Harbor District Emerges
All the sudden the sleepy harbor is the place for hundreds of million in development.
Ever since the Harbor District released its land and water use plan, the real estate market there has really been heating up. No surprise there. But it’s still great to see a wildly underutilized and cared for part of the city’s lakefront get some attention.
This week came Michels Corp. released its plans for its large development with plans for offices, a hotel, apartments and commercial space. Now, with a regional office, Michels will be adding roughly $100 million worth of development to the new Harbor District with this development called R1ver. Who comes up with these names?
Also this week, a piece of land currently used for boat storage was purchased for $2.1 million, as Corrinne Hess at BizTimes reported. The property borders the Michels site, and the real estate agents selling the property clearly recognize the future of the area telling Hess it would be prime for redevelopment in the future.
It’s interesting to see how fast investments and plans for some big pieces of the district are coming together.
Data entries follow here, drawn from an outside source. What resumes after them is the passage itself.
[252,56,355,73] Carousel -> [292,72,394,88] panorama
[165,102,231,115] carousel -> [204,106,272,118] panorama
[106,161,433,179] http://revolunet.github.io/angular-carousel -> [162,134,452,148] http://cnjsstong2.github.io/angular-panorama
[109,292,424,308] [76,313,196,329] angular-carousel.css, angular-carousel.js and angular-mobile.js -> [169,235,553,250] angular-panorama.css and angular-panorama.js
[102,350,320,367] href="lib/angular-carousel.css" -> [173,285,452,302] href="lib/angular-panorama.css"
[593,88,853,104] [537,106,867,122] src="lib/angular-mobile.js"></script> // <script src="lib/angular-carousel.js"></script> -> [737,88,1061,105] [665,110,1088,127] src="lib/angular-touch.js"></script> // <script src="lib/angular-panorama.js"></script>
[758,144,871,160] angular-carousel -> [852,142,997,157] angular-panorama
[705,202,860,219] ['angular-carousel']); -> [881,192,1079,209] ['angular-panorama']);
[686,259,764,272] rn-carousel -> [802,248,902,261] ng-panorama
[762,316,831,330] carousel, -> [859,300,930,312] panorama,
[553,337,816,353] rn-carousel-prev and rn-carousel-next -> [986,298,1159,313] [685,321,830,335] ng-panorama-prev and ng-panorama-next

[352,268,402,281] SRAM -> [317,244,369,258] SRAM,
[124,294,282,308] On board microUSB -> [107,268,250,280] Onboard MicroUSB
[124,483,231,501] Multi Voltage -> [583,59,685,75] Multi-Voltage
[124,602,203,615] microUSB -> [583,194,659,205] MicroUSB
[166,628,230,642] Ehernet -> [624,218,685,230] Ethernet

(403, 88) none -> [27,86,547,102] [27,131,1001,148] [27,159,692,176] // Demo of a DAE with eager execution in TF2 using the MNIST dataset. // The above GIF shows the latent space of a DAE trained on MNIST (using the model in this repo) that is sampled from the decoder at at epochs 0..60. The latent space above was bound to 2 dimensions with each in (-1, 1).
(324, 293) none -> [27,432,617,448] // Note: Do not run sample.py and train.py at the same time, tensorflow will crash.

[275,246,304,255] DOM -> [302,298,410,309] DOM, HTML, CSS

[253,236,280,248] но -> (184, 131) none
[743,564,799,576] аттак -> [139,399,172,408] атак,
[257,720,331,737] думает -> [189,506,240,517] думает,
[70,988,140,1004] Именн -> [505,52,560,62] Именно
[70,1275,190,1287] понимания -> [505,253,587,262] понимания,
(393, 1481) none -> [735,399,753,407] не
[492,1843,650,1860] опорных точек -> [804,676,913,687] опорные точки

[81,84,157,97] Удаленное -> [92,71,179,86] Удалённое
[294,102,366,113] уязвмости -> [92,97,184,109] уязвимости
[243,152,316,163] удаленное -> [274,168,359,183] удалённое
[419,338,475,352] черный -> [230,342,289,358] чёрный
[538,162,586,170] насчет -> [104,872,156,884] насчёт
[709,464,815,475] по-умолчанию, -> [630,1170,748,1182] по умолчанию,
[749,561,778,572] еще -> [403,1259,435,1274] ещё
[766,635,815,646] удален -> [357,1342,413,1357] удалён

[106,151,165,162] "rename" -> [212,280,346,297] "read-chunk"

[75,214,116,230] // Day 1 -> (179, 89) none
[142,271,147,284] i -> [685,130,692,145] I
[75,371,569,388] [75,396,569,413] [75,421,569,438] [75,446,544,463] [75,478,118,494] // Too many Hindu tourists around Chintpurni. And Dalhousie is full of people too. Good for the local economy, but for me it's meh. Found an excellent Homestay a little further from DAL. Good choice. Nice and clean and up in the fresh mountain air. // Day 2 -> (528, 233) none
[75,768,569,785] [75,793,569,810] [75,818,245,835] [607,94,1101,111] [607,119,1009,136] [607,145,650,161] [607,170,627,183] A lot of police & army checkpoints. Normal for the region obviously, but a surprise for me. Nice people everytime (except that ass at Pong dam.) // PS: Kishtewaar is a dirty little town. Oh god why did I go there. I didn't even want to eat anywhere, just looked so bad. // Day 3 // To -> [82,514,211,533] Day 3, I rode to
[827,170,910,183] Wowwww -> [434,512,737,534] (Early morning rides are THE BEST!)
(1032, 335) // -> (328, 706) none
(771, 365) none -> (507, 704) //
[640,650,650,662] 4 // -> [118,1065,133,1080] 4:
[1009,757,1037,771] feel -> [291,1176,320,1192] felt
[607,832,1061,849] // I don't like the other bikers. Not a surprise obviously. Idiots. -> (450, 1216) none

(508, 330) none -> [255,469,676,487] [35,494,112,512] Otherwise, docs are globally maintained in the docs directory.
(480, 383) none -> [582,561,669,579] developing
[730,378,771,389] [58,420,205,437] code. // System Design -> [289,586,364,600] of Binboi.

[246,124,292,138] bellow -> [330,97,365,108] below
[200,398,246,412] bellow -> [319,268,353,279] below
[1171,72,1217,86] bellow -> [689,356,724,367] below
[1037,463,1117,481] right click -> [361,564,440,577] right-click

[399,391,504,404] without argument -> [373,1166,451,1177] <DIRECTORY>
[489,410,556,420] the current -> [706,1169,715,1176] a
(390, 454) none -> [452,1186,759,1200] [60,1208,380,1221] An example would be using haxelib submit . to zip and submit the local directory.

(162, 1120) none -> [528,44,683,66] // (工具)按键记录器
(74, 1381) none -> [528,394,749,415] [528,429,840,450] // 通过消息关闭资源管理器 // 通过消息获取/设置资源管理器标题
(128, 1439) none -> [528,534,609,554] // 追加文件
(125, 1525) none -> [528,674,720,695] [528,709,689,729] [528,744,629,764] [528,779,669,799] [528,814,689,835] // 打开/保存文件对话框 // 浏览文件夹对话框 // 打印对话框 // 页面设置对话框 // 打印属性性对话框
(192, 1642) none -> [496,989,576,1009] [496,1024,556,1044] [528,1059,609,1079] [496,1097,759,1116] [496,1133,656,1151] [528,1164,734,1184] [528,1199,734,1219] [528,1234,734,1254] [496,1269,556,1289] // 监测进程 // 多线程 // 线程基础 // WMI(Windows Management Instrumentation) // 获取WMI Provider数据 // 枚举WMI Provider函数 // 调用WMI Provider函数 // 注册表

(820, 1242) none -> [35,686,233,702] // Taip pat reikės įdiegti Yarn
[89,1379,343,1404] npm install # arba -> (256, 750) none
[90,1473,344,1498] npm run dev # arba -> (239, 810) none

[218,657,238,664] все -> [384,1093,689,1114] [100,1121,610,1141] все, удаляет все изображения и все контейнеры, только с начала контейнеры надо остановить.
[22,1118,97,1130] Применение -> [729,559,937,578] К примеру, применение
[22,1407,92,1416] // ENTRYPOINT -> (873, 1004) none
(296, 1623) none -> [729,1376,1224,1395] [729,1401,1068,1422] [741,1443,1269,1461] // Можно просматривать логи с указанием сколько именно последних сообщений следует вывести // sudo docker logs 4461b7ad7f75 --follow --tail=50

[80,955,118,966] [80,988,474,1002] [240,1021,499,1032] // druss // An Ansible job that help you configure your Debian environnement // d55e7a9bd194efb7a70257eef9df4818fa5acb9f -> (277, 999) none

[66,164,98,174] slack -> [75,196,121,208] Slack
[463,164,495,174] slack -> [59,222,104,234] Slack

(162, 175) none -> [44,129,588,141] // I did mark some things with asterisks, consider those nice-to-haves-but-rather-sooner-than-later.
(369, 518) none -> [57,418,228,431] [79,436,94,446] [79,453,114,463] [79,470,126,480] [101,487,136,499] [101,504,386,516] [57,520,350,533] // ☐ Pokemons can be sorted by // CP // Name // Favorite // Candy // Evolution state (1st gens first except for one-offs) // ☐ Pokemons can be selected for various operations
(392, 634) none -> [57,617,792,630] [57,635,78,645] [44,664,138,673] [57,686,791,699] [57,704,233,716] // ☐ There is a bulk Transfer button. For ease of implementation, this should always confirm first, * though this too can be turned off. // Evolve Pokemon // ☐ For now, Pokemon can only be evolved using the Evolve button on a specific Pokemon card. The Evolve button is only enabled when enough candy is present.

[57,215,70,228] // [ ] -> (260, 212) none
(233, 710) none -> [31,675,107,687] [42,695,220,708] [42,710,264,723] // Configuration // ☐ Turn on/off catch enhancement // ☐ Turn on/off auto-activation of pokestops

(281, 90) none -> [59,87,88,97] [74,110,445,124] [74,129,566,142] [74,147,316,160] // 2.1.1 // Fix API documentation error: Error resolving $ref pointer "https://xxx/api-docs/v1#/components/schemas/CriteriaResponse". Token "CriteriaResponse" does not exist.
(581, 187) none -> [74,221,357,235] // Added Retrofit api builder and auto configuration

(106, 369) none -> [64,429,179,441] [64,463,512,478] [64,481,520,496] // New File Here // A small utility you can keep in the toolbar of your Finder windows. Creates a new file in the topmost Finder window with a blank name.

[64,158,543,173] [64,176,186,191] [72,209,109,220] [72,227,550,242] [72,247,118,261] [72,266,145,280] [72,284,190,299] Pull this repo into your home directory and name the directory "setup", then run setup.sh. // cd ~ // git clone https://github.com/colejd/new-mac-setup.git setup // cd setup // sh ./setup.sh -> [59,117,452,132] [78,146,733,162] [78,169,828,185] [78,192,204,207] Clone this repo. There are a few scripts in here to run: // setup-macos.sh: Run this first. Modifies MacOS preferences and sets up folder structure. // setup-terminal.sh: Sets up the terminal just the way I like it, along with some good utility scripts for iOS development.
As I mentioned, with the Harbor District water and land use plans being released, developers have a blueprint for the neighborhood that was developed by local stakeholders, the city, and even some of the developers.
For example, David Stegeman of the Michels Corporation is on the Harbor District board of directors, Robert Monnat of the Mandel Group was part of the plan advisory group (along with more than 50 others).
Even industrial parcels are changing hands. Komatsu, the heavy equipment manufacturer, is looking at moving some manufacturing there, as Sean Ryan of the Milwaukee Business Journal reported. Sources also indicate an office component could be in the work.
It doesn’t hurt that the district is bordered to the west by the Walker’s Point neighborhood. Even a person casually interested in Milwaukee real estate can see that neighborhood is booming.
This week Tom Daykin wrote a piece about all the development headed for the district and he quoted developers, city officials and local environmental advocates extolling the promise of the Kinnickinnic River as an attraction. Department of City Development Commissioner Rocky Marcoux was even quoted saying, “Now is the time for the renaissance of the Kinnickinnic.” The city, as is standard practice, has pledged to assist in funding for a riverwalk on the river.
Nenn sounded positive in Daykin’s story, but the Kinnickinnic is still the Kinnickinnic. It’s still the most urbanized watershed in the state, concrete and the runoff it produces abounds. And as she told me in 2017, the river is 90 percent impervious to water quality intervention. That’s bad.
But, restoration efforts are underway. And if nothing else, I hope the development in the Harbor District will inspire residents living and working there to better appreciate and care for our waterways. And if the developers want the natural streams and riparian wildlife to be perks for future tenants, then they’d better work to take care of them too.
Michels Plan Renderings
Along with office space, hotels are quickly becoming a hot ticket real estate investment in downtown Milwaukee.
The real estate market in this part of the city has been cooking for years. In recent months investments in hotels has become quite the trend. This may be due to the Milwaukee Bucks arena district or maybe it’s just part of the trend in the real estate market that started years ago. Or perhaps the Wisconsin Center District plans for a new convention center are inspiring some. Whatever the reason, the hotel market downtown continues to evolve.
A few of the recent projects include the Cambria Hotel coming to Westown, the downtown Hyatt being restored, the Drury Plaza Hotel being developed in East Town, the Hyatt Place Hotel near The Brewery and the Courtyard by Marriot selling for $20 million.